Kenny is of course on his second Tanaiste in Joan Burton, after the departure of Eamon Gilmore.

She has since tempered her outpourings but is not delivered any tangible "Burton Bounce" with Labour sensitivities remaining fragile. Kenny has come to rely more and more on the political wiliness and nous of Finance Minister Michael Noonan.

Noonan has brought over the four years in Government a calming effect to both parties given his vast experience and his near sainthood status. He has had to come to the rescue of his erstwhile leader on several occasions.

But, questions have been raised as to his handling of the Siteserv debacle and he nor his department are neither smelling of roses this weekend.

Noonan's relationship with his Labour opposite number Brendan Howlin, is the bedrock of the Coalition, and Howlin's contribution to its continuation has been considerable. His consistency and willingness to put country before party makes him one of the star performers in the Cabinet.

Health Minister Leo Varadkar repeatedly spoken out against the prevailing mood in his party on the Garda Whistleblower controversy and dragged his party to rethink its position.

He was in the truest sense a leader of men and has established himself as the prime candidate to replace Kenny as Fine Gael leader. The challenging Health portfolio is beginning to take some of the shine off his halo.

His main rival, Agriculture Minister Simon Coveney, found himself out manoeuvred by Varadkar during the Justice crises. However, he is a diligent minister if lacking in the x-factor appeal of his rival. He led the Fine Gael same-sex marriage referendum campaign. He is also a very solid ministerial performer and is in command of his brief.

This might surprise some, but another leading light has been Transport Minister Paschal Donohoe. A mid-season signing, he is a politician of real ability and intelligence, he is the exception to the rule as he enjoys wide appeal around the Dail.

He has successfully stared down the unions in Irish Rail and Bus Eireann and has handled the Aer Lingus sale with some skill.

Environment Minster Alan Kelly is an abrasive character but has taken to Cabinet with some gusto.

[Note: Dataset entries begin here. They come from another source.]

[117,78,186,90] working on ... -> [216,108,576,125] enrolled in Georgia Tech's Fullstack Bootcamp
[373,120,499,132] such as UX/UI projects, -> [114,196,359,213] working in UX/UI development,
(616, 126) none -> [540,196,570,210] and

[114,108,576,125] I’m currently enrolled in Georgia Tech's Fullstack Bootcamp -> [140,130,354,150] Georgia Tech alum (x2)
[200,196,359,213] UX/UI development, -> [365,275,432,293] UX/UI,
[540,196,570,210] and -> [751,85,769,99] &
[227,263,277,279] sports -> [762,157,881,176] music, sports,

He provokes strong opinions in his colleagues and rivals. He met the challenges of homelessness and Irish Water head on, despite considerable political risk.

He too adds much-needed steel to Labour. However, relations with his own leader are not good, not good at all.

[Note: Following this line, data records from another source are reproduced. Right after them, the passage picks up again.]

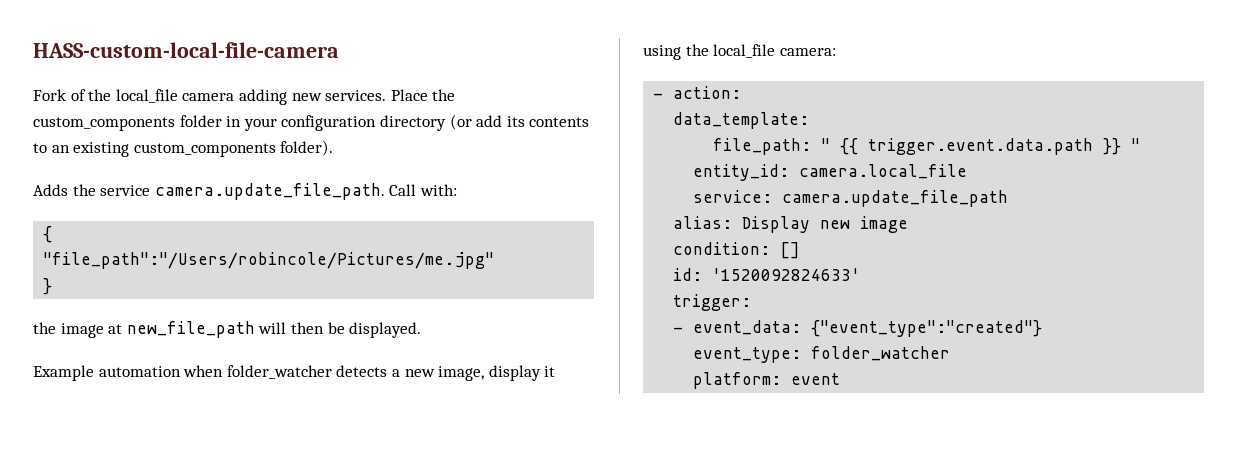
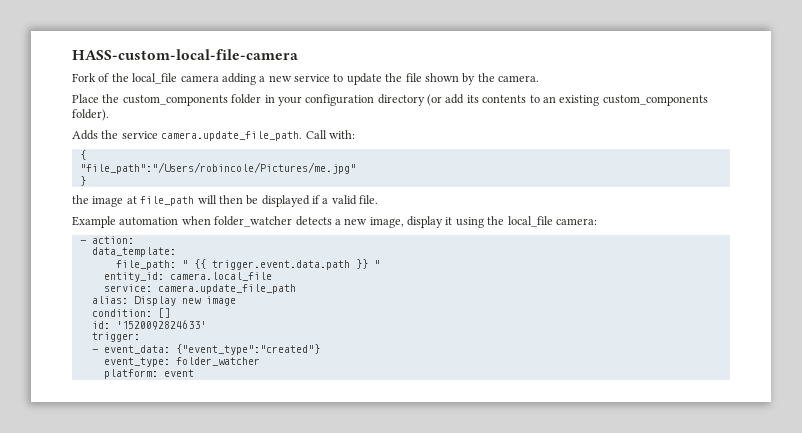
[291,90,387,101] new services. -> [259,73,539,85] a new service to update the file shown by the camera. //
[126,321,255,338] new_file_path -> [140,196,195,206] file_path
[349,322,422,338] displayed. -> [261,195,379,207] displayed if a valid file.

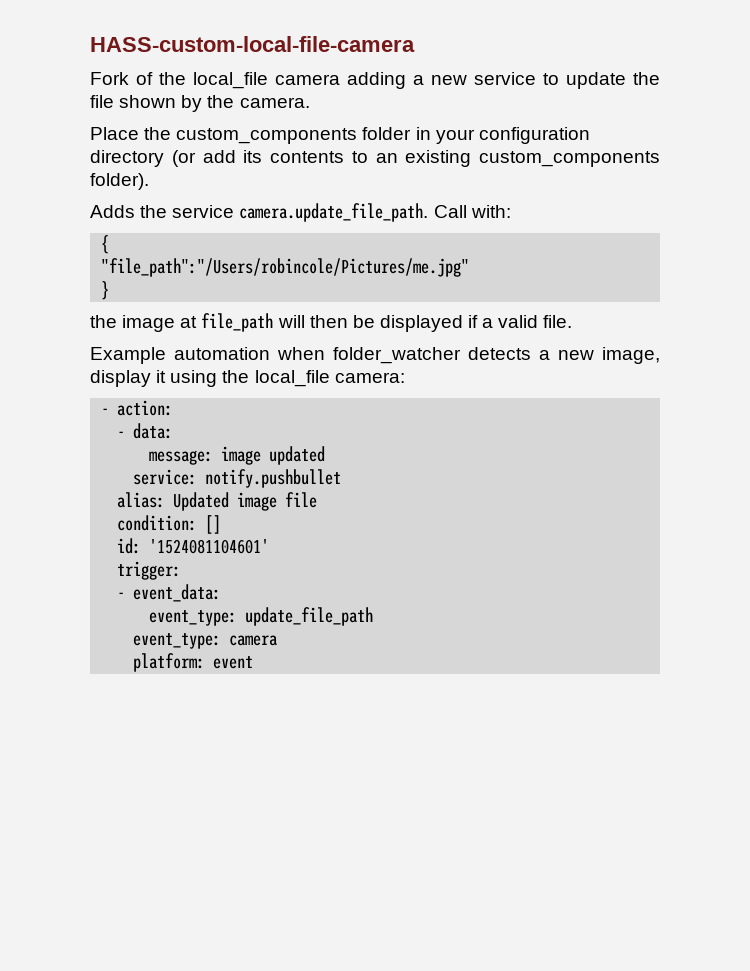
[91,247,176,257] [115,259,380,270] [103,272,272,282] data_template: // file_path: " {{ trigger.event.data.path }} " // entity_id: camera.local_file -> [117,423,174,439] [149,446,326,465] - data: // message: image updated
[157,284,296,294] camera.update_file_path -> [205,469,342,488] notify.pushbullet
[133,296,236,306] Display new image -> [173,492,318,511] Updated image file
[115,320,206,330] '1520092824633' -> [149,539,270,554] '1524081104601'
[175,344,320,355] [103,357,260,367] {"event_type":"created"} // event_type: folder_watcher -> [149,607,374,626] [133,633,278,649] // event_type: update_file_path // event_type: camera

The next bunch of ministers falls into the category of solid performers.

Communications Minister Alex White and Justice Minister Frances Fitzgerald are safe hands in key ministries, with Fitzgerald being touted as a likely compromise candidate for next Fine Gael leader.

Jobs Minister Richard Bruton is dogged and hard-working if utterly unremarkable. His much-mocked Action Plan for Jobs has turned out to be a success, even if his party leader Kenny regularly steals his thunder at such announcements.

Foreign Affairs Minister Charlie Flanagan, as a former chairman of Fine Gael, enjoyed a high profile before Cabinet.

He has had to invest many hours to try and salvage the crumbling power-sharing arrangement in Stormont, meaning he is often absent from the cut and thrust of Leinster House.

Education Minister Jan O'Sullivan is the epitome of the silent quiet type, but this belies a steely interior.

Bringing up the rear, along with Reilly, is Arts Minister Heather Humphreys.

"Poor Heather" is the most common refrain heard these days around the Dail, which reflects a widely-held view within Fine Gael that she is not up to the job.

Her shaky and unconvincing role in the John McNulty crony saga last year was evidence of that.